§ Information shown

====

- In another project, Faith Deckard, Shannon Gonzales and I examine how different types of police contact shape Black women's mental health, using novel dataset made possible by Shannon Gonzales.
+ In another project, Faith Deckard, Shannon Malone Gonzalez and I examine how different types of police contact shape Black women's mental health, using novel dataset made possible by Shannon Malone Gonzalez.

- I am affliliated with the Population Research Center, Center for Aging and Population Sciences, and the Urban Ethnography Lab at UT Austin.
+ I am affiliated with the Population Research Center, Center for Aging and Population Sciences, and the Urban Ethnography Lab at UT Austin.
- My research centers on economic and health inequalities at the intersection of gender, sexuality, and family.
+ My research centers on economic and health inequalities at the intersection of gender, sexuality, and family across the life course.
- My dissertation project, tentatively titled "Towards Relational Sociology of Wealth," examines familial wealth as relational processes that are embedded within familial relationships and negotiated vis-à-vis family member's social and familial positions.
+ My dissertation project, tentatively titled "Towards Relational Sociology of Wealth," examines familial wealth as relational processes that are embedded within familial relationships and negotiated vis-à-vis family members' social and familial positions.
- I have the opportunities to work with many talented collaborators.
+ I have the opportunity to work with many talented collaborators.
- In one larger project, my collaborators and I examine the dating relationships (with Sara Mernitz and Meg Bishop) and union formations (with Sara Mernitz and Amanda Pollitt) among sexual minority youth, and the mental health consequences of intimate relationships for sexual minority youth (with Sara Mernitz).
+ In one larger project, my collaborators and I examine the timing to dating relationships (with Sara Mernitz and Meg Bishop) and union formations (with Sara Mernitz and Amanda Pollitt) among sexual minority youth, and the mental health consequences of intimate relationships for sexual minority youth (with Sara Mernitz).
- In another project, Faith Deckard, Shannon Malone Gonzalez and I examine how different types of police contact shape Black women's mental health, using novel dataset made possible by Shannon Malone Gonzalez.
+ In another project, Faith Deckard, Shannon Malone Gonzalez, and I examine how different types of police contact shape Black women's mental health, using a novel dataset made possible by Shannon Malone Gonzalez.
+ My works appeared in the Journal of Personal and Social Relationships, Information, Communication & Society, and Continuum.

====

§ Exercise goal
Output the records above in full, with nothing altered.

§ Task output
- In another project, Faith Deckard, Shannon Gonzales and I examine how different types of police contact shape Black women's mental health, using novel dataset made possible by Shannon Gonzales.
+ In another project, Faith Deckard, Shannon Malone Gonzalez and I examine how different types of police contact shape Black women's mental health, using novel dataset made possible by Shannon Malone Gonzalez.

- I am affliliated with the Population Research Center, Center for Aging and Population Sciences, and the Urban Ethnography Lab at UT Austin.
+ I am affiliated with the Population Research Center, Center for Aging and Population Sciences, and the Urban Ethnography Lab at UT Austin.
- My research centers on economic and health inequalities at the intersection of gender, sexuality, and family.
+ My research centers on economic and health inequalities at the intersection of gender, sexuality, and family across the life course.
- My dissertation project, tentatively titled "Towards Relational Sociology of Wealth," examines familial wealth as relational processes that are embedded within familial relationships and negotiated vis-à-vis family member's social and familial positions.
+ My dissertation project, tentatively titled "Towards Relational Sociology of Wealth," examines familial wealth as relational processes that are embedded within familial relationships and negotiated vis-à-vis family members' social and familial positions.
- I have the opportunities to work with many talented collaborators.
+ I have the opportunity to work with many talented collaborators.
- In one larger project, my collaborators and I examine the dating relationships (with Sara Mernitz and Meg Bishop) and union formations (with Sara Mernitz and Amanda Pollitt) among sexual minority youth, and the mental health consequences of intimate relationships for sexual minority youth (with Sara Mernitz).
+ In one larger project, my collaborators and I examine the timing to dating relationships (with Sara Mernitz and Meg Bishop) and union formations (with Sara Mernitz and Amanda Pollitt) among sexual minority youth, and the mental health consequences of intimate relationships for sexual minority youth (with Sara Mernitz).
- In another project, Faith Deckard, Shannon Malone Gonzalez and I examine how different types of police contact shape Black women's mental health, using novel dataset made possible by Shannon Malone Gonzalez.
+ In another project, Faith Deckard, Shannon Malone Gonzalez, and I examine how different types of police contact shape Black women's mental health, using a novel dataset made possible by Shannon Malone Gonzalez.
+ My works appeared in the Journal of Personal and Social Relationships, Information, Communication & Society, and Continuum.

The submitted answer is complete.